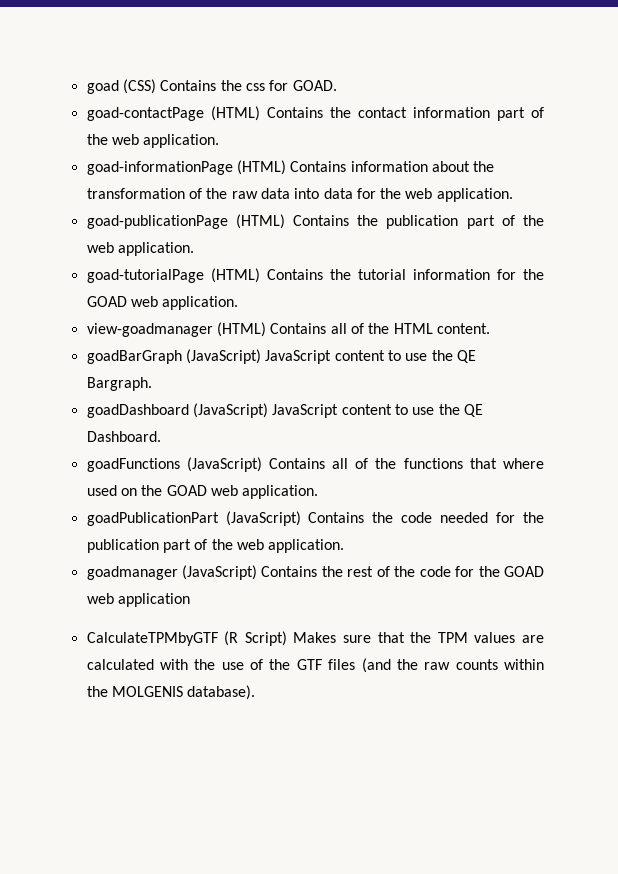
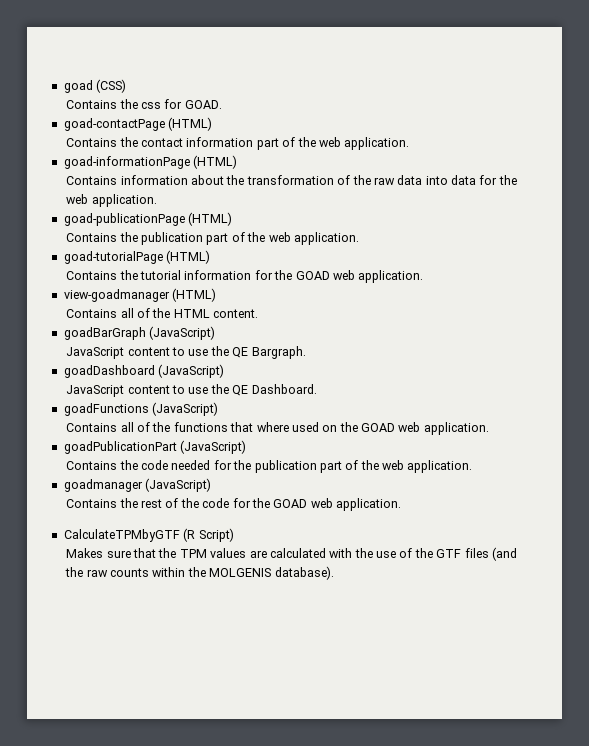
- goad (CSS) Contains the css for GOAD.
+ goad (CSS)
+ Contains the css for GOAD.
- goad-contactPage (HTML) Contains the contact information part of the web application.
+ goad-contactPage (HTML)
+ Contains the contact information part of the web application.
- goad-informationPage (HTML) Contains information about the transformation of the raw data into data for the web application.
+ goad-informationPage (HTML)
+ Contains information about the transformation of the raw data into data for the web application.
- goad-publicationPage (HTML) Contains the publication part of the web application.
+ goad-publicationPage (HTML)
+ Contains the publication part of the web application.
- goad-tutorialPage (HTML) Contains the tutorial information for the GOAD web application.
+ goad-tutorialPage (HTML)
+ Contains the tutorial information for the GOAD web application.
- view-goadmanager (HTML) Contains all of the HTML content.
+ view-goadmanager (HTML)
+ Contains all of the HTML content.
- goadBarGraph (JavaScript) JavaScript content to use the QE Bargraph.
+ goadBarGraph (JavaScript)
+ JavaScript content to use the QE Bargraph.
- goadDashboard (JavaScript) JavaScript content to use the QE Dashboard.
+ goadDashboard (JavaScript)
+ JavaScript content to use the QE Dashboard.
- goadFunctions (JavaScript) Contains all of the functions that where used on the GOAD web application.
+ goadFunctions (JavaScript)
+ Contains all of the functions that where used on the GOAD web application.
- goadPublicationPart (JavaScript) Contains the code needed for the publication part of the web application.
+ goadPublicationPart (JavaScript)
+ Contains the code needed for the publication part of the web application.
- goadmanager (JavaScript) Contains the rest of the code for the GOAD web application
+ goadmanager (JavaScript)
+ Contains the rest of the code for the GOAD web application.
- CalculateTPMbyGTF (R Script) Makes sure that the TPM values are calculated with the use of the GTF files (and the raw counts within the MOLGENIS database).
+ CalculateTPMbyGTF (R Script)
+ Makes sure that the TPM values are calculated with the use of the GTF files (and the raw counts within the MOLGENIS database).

AIM OF THE EXERCISE:
Could you give back the full listing word for word, leaving out the images?

TASK RESPONSE:
- goad (CSS) Contains the css for GOAD.
+ goad (CSS)
+ Contains the css for GOAD.
- goad-contactPage (HTML) Contains the contact information part of the web application.
+ goad-contactPage (HTML)
+ Contains the contact information part of the web application.
- goad-informationPage (HTML) Contains information about the transformation of the raw data into data for the web application.
+ goad-informationPage (HTML)
+ Contains information about the transformation of the raw data into data for the web application.
- goad-publicationPage (HTML) Contains the publication part of the web application.
+ goad-publicationPage (HTML)
+ Contains the publication part of the web application.
- goad-tutorialPage (HTML) Contains the tutorial information for the GOAD web application.
+ goad-tutorialPage (HTML)
+ Contains the tutorial information for the GOAD web application.
- view-goadmanager (HTML) Contains all of the HTML content.
+ view-goadmanager (HTML)
+ Contains all of the HTML content.
- goadBarGraph (JavaScript) JavaScript content to use the QE Bargraph.
+ goadBarGraph (JavaScript)
+ JavaScript content to use the QE Bargraph.
- goadDashboard (JavaScript) JavaScript content to use the QE Dashboard.
+ goadDashboard (JavaScript)
+ JavaScript content to use the QE Dashboard.
- goadFunctions (JavaScript) Contains all of the functions that where used on the GOAD web application.
+ goadFunctions (JavaScript)
+ Contains all of the functions that where used on the GOAD web application.
- goadPublicationPart (JavaScript) Contains the code needed for the publication part of the web application.
+ goadPublicationPart (JavaScript)
+ Contains the code needed for the publication part of the web application.
- goadmanager (JavaScript) Contains the rest of the code for the GOAD web application
+ goadmanager (JavaScript)
+ Contains the rest of the code for the GOAD web application.
- CalculateTPMbyGTF (R Script) Makes sure that the TPM values are calculated with the use of the GTF files (and the raw counts within the MOLGENIS database).
+ CalculateTPMbyGTF (R Script)
+ Makes sure that the TPM values are calculated with the use of the GTF files (and the raw counts within the MOLGENIS database).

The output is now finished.